Any officer engaged in cooking the books to pump up force structure is more than just a liar and fraud. They may not want to recognize it, but they are "domestic enemies" and constitute a significant threat to our national security. Any soldier who has knowledge of fraud of this nature and does not expose it is not being a good troop and loyal to command, they are co-conspirators. Any soldier regardless of rank, race, creed or political affiliation has a responsibility and a duty to report fraud.
Under the most benign, peaceful conditions, lying about troop strength is a crime. Given the nation's current situation and the war on terrorism, reporting phony strength figures ought to be a hanging offense.
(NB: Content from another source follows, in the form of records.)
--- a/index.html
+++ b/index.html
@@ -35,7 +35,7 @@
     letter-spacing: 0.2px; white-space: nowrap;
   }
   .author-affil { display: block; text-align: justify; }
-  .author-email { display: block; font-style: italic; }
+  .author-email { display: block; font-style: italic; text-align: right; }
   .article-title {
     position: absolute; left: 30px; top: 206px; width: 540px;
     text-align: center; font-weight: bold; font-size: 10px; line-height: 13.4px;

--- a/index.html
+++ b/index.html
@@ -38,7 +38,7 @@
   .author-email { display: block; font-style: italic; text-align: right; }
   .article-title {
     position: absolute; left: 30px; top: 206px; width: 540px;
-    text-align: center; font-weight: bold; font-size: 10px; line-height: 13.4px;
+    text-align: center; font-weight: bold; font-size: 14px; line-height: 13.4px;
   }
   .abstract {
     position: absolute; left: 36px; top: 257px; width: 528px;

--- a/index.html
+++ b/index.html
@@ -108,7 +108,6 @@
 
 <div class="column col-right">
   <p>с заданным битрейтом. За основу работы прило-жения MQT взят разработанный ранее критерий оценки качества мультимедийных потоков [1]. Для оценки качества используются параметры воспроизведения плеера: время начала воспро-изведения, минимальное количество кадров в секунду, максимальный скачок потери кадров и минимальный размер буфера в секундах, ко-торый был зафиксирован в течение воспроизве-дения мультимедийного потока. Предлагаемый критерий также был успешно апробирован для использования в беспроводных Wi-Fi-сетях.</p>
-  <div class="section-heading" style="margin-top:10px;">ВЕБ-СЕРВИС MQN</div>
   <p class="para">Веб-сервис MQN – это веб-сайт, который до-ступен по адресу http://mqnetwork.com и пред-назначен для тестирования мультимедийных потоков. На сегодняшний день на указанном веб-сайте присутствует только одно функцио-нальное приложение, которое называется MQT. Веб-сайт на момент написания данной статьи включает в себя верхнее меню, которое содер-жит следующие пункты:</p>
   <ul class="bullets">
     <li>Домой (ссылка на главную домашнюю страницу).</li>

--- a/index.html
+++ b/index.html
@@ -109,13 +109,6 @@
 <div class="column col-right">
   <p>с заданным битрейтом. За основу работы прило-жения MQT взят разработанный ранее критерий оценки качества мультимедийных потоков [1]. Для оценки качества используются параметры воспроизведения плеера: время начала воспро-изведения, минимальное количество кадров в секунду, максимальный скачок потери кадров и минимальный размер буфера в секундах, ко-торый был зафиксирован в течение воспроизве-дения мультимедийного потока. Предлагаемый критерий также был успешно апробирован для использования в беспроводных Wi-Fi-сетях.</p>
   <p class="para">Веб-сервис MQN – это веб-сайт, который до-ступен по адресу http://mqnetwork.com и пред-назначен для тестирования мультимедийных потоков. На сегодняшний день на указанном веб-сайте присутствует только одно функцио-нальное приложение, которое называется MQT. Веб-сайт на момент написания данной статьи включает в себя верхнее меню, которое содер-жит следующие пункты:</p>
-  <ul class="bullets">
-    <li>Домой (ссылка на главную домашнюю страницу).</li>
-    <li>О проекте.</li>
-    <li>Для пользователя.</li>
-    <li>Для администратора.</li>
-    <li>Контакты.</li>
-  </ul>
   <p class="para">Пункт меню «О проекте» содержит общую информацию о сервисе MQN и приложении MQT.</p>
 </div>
Once upon a time, the reserve components (National Guard and Reserves) were resources to supplement the active-duty military. As reduction in force became policy, the role of the reserve components shifted to "complement" the active duty. Now, the reserve components have become even more critical and are integral to our military-force structure. The reality of that fact has been felt by the thousands of reservists and guardsmen called to active duty in the wake of 9-11.
E-mails introduced by defense attorneys in an Indiana court martial "outline a program in which Guard officials knowingly inflated data on the total number of Army Guard troops in the state. As many as 700 soldiers who had left the 12,000-member Indiana Guard were still being carried on the rolls, some for more than two years after they had left, the e-mails said."
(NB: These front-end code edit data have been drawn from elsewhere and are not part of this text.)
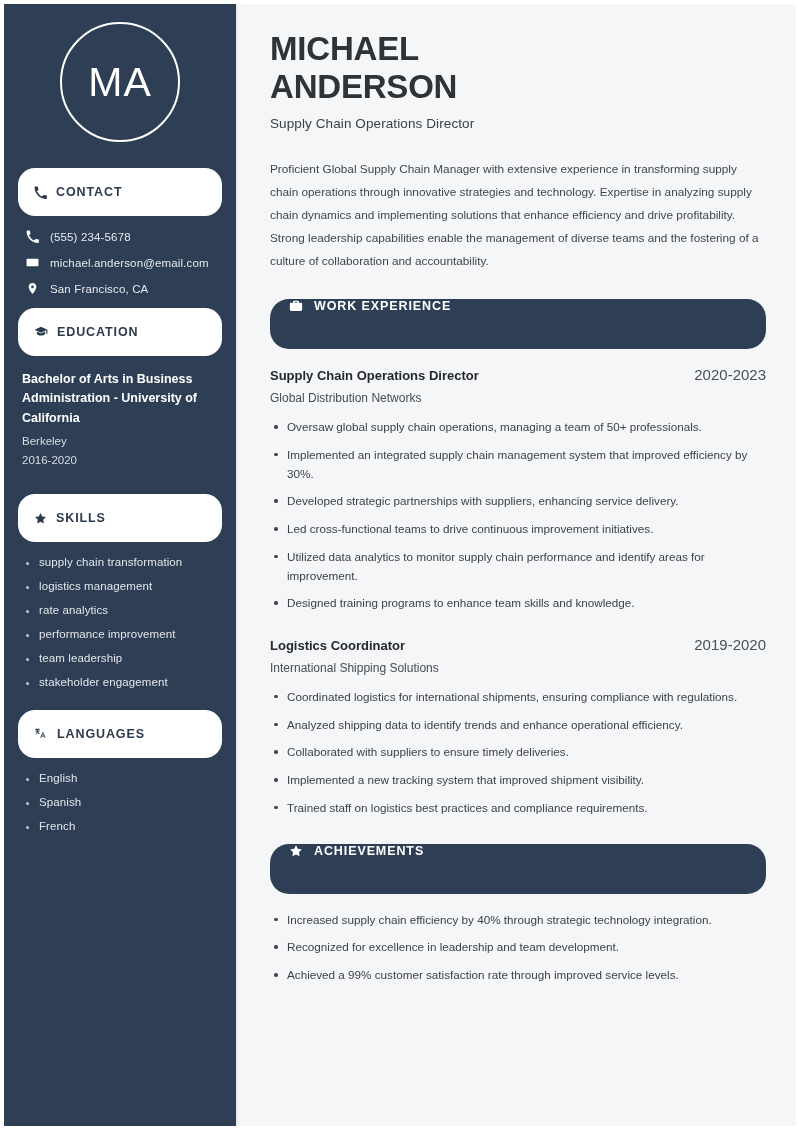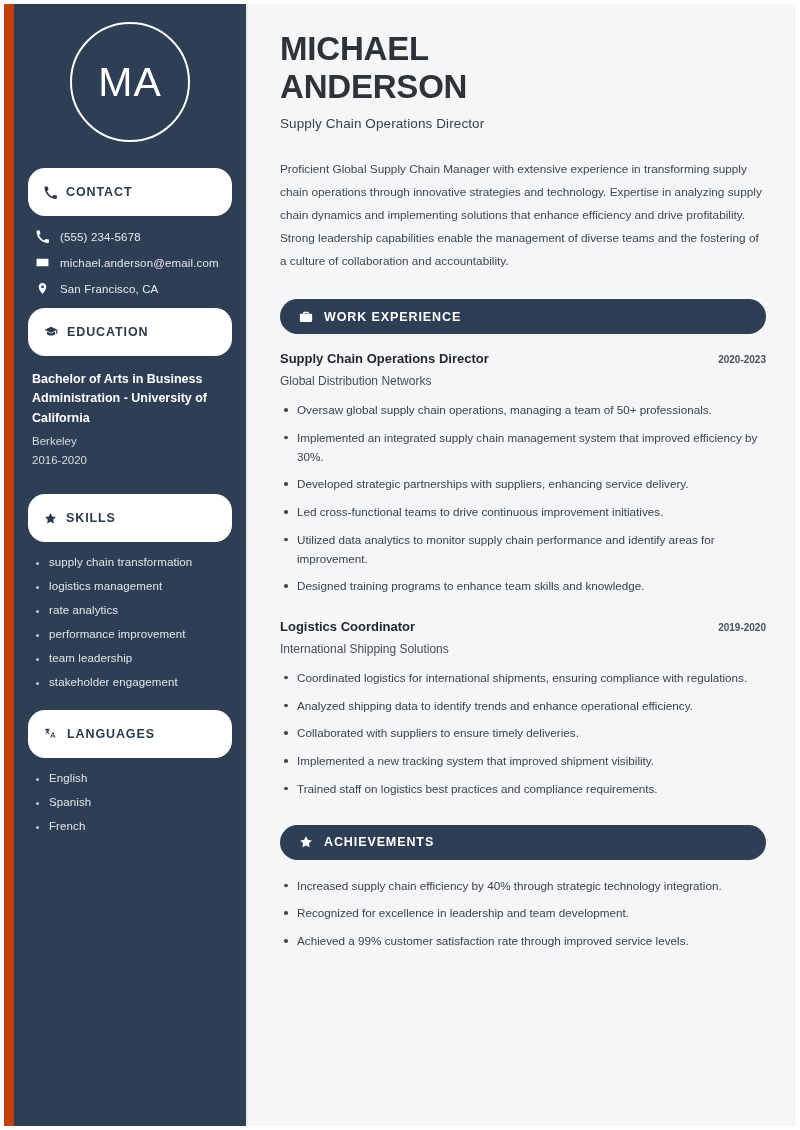--- a/index.html
+++ b/index.html
@@ -12,11 +12,10 @@
   .page {
     position:relative;
     width:800px; height:1130px;
-    background:#c2410c;
+    background:#1d4ed8;
     display:flex;
     border:4px solid #ffffff;
     overflow:hidden;
-    padding-left:10px;
   }
 
   

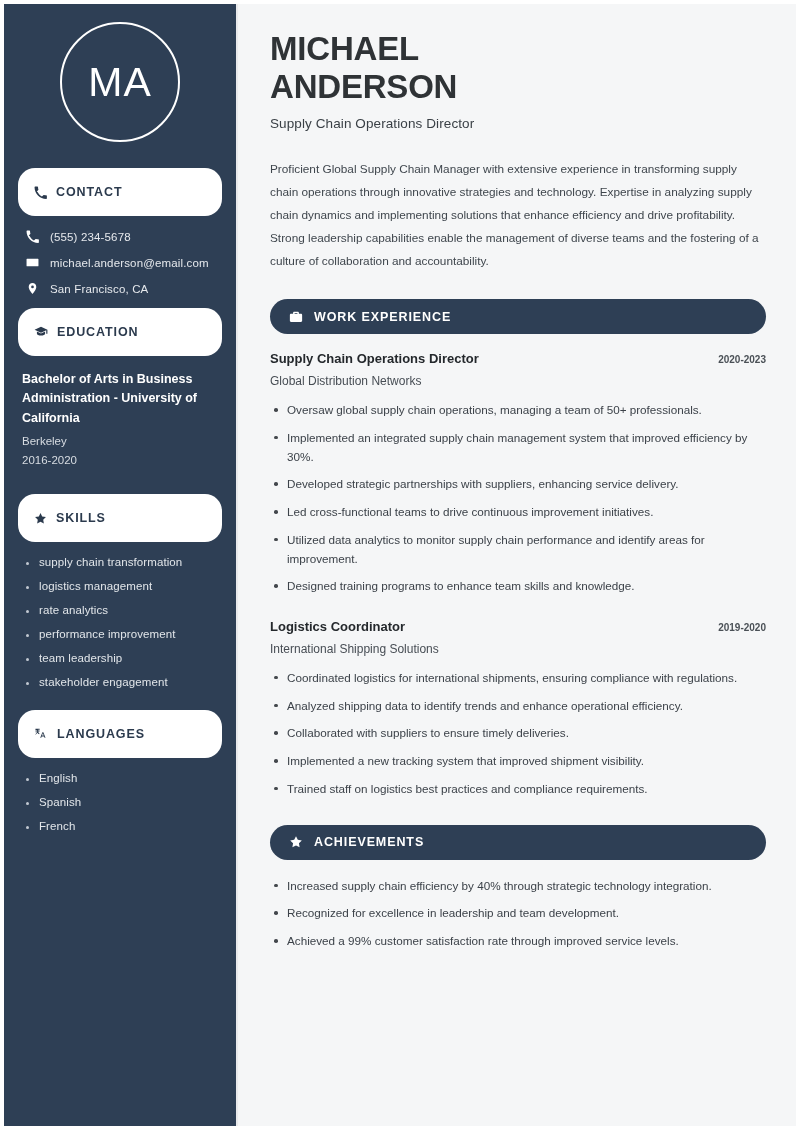--- a/index.html
+++ b/index.html
@@ -126,8 +126,8 @@
   .sec-head {
     background:#2e3f55;
     border-radius:19px;
-    height:35px;
-    display:flex; align-items:center;
+    height:50px;
+    display:flex; 
     gap:11px;
     padding:0 19px;
     margin-top:26px;

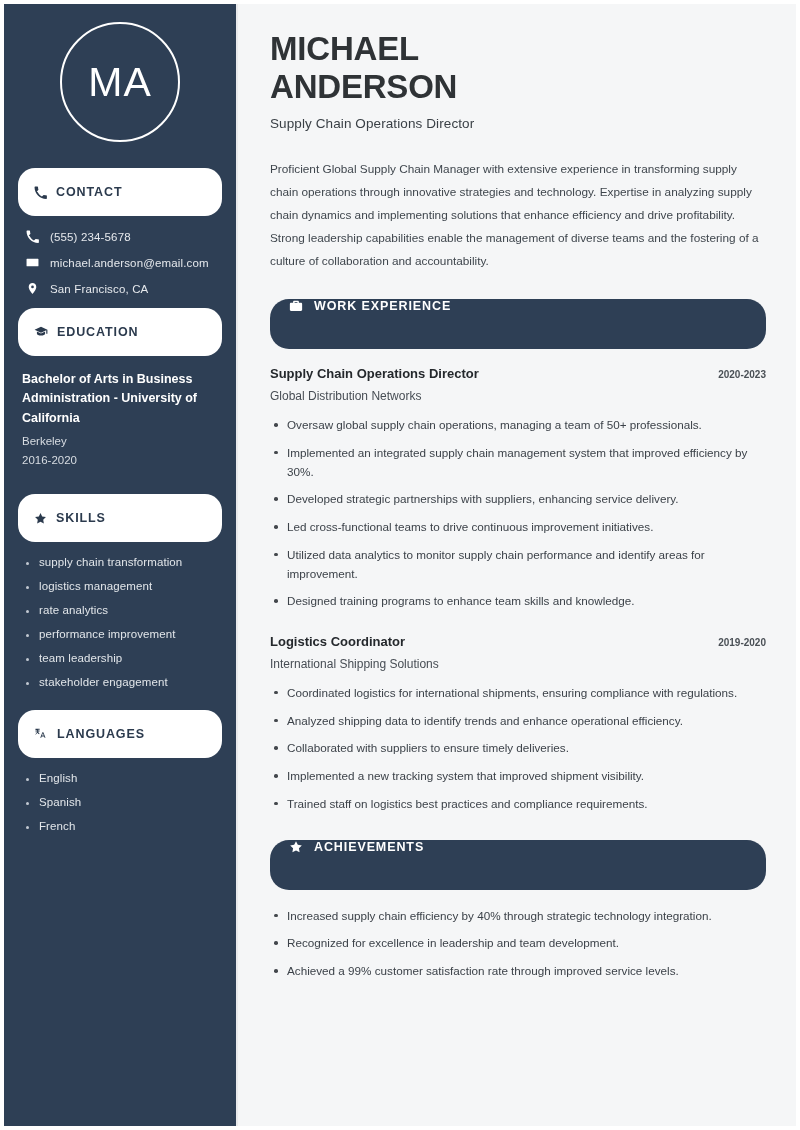--- a/index.html
+++ b/index.html
@@ -150,7 +150,7 @@
     font-size:13px; font-weight:bold; color:#24282c;
   }
   .job-dates {
-    font-size:10px; color:#4a5056; white-space:nowrap;font-weight:bold;
+    font-size:15px; color:#4a5056; white-space:nowrap;
   }
   .job-company {
     font-size:12px; color:#474d54; margin-top:8px;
More than 40 officers claim that at least seven states had inflated rolls with phony troops known as "ghosts." Guard members from across the nation have alleged that commanders in their states have padded unit rosters with non-existent soldiers.
I am all for due process. However, as a mission-oriented antique, I have to ask why are these lying sacks of rat excrement still commanders?
USA TODAY has reported allegations of ghost soldiers in Army National Guard units in Illinois, South Carolina, California, Arizona, Texas, Virginia and Wyoming. Reportedly, in some units, as many as 20 percent of the soldiers are troops who exist on paper only.
We have been conditioned to expect this kind of creative bookkeeping from politicians and, now, some big energy companies. However, officers are supposed to be above this routine duplicity. Where are the men of honor?
Total National Guard troop strength is about 460,000. Although each state's Guard reports to the governor, they receive more than 95 percent of funding -- about $13 billion last year -- from the federal government. If or when a state cannot sufficiently staff units, they run the risk of losing the units and the federal money that comes with them.
Congress has written Defense Secretary Donald Rumsfeld that the allegations "raise important questions about the readiness of the National Guard as the nation enters a challenging phase in the war on terrorism." The last time I checked, the Pentagon has not responded to the request.
Confucius
said, "To see what is right, and not do it, is want of courage, or of principle."